De repente a dor inesperada que rói, que mói e destrói toda a nossa integridade tira o discernimento, que nos rebaixa a condição de humano e nos transforma num trapo. É uma dor que galga o nosso corpo rompendo, nos interstícios da carne, comendo cada segundo de vida, diminuindo os amanhãs possíveis. Ainda ontem o sorriso, se abria na face, os olhos brilhavam de amor e alegria e pelas ruas descia e subia, saltitando nos passeios como quem baila num palco do circo. Agora aquela dor excruciante surgia, lembrando, que a felicidade é tão efémera. As férias recentes pareciam ter acontecido há dezenas de anos, a alegria, o calor do sol, a maresia, eram coisas trazidas pela memória. A doença não tinha cura, promíscua, invadia tudo sem dar cavaco, usava o seu corpo como armazém de especiarias, onde se deliciava, no cheiro da dor, do sangue sorvia, na vida que roubava. Na cabeça, a peruca era uma espécie de esconde, esconde, de um tratamento sem resposta, uma identificação, de alguém que ainda tentava lutar um pouco mais, mesmo no auge da incerteza. Sabe-se que quando ela ataca, a notícia de existir é uma violência, é uma tortura em que não somos obrigados a denunciar, mas a sentir.

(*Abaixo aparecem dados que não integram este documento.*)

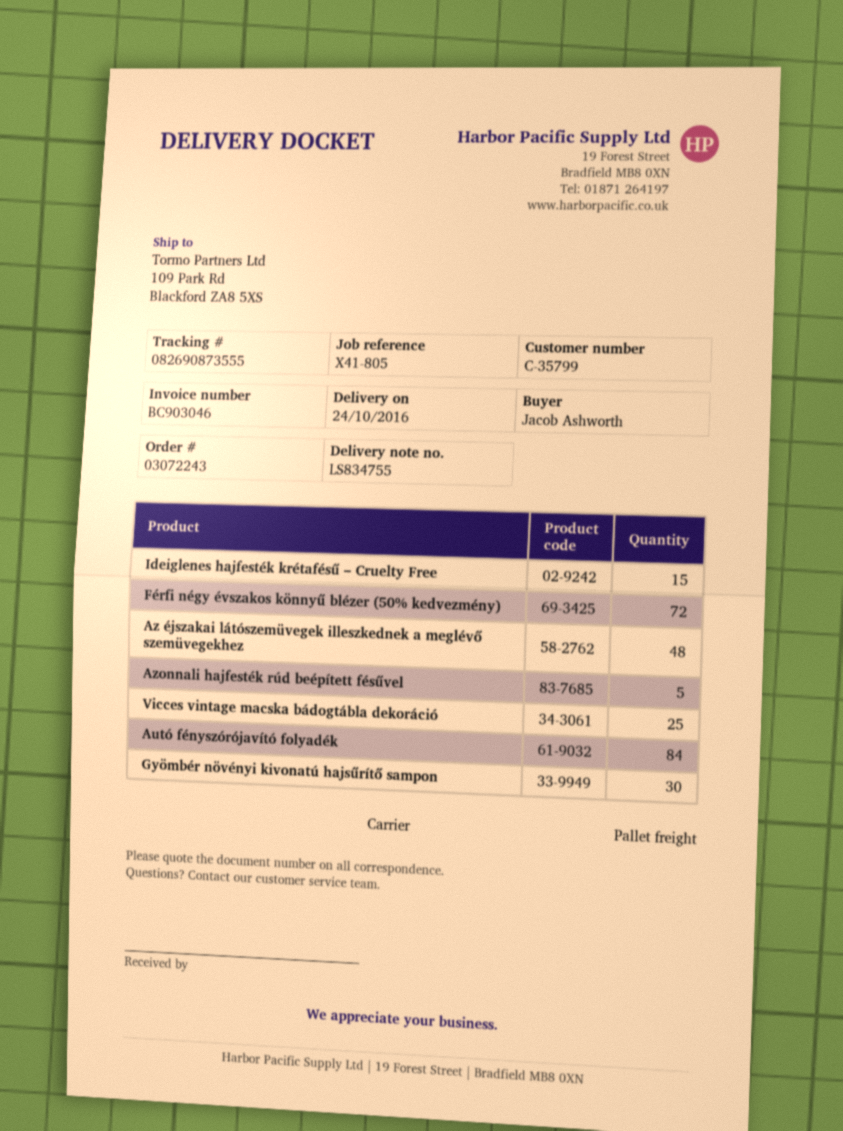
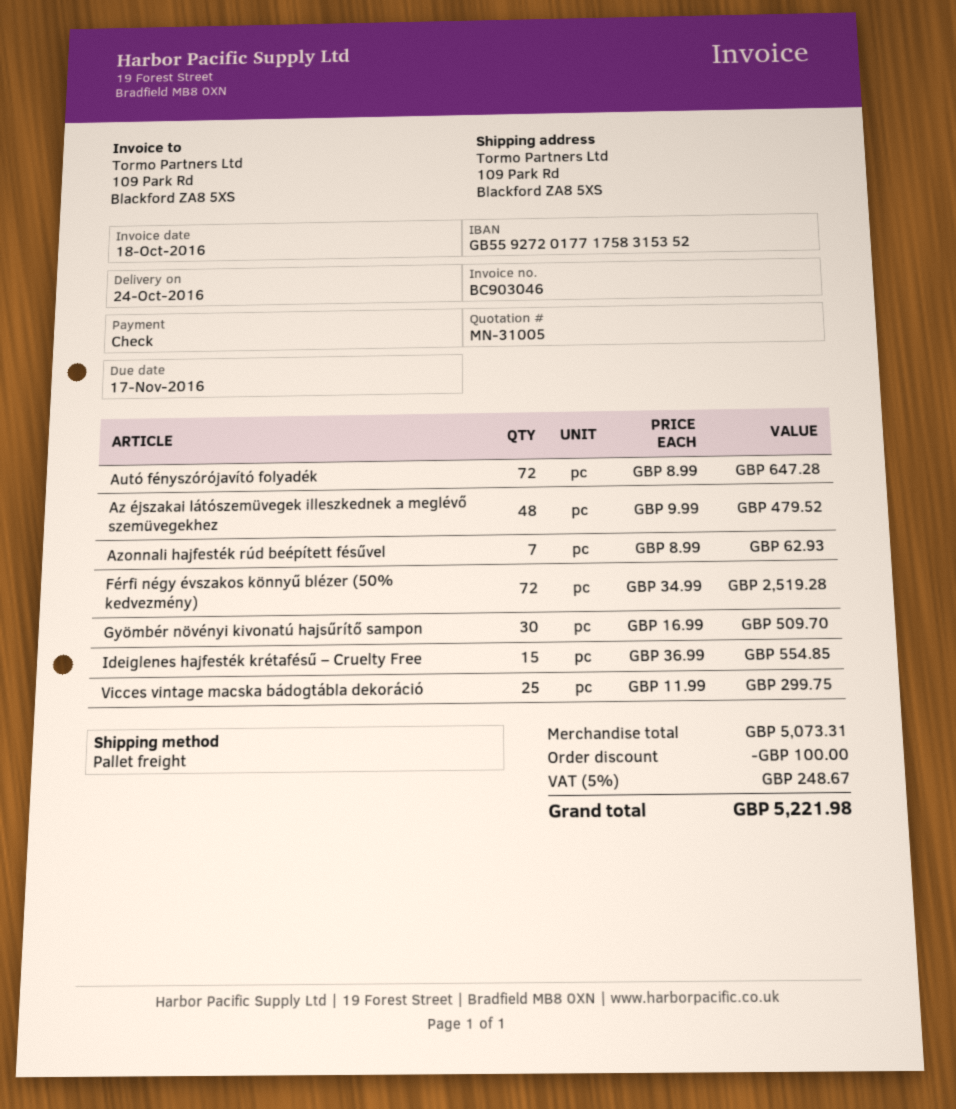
Azonnali hajfesték rúd beépített fésűvel: 5 -> 7
Autó fényszórójavító folyadék: 84 -> 72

Agora não adianta olhar para trás pensando no tempo perdido, nas ambições desmedidas, a luta pelo ter, que não se conseguiu, o stresse permanente do trabalho, do carinho que não se deu ao filho, à mãe, aos amigos, enfim ter vivido. Tudo relembra a presença que não fomos. Tudo se torna tarde de mais e as dores relembram a cada segundo, nos intervalos de calmaria em que a morfina permite o descanso do corpo, que temos de viver cada segundo, cada hora, cada dia, como a última oportunidade de ainda pudermos sorrir. Transformámo-nos num paliativo, que estorva a uns, causa a dor a outros, até que para todos, o alívio é que acabe depressa, para que termine a tortura, mesmo quando o amor é imenso. Isto não significa, que não existam muitos que batalham, enfrentam, como nunca fizeram na sua vida. Alguns vencendo a doença, outros conseguindo num curto espaço de tempo, dar tudo o que têm, para que as lembranças fiquem nos outros pelo melhor bocado que deram de si. Tudo isto vivido com intensidade, com problemas psicológicos, económicos e familiares à mistura, que torna a tarefa, daquilo que chamam esperança de vida, nestas circunstâncias, parecer uma blasfémia. Somos cada vez mais um corpo sem controlo possível, vivendo a imprevisibilidade do que lhe acontece, onde a idade não conta, nem a classe social.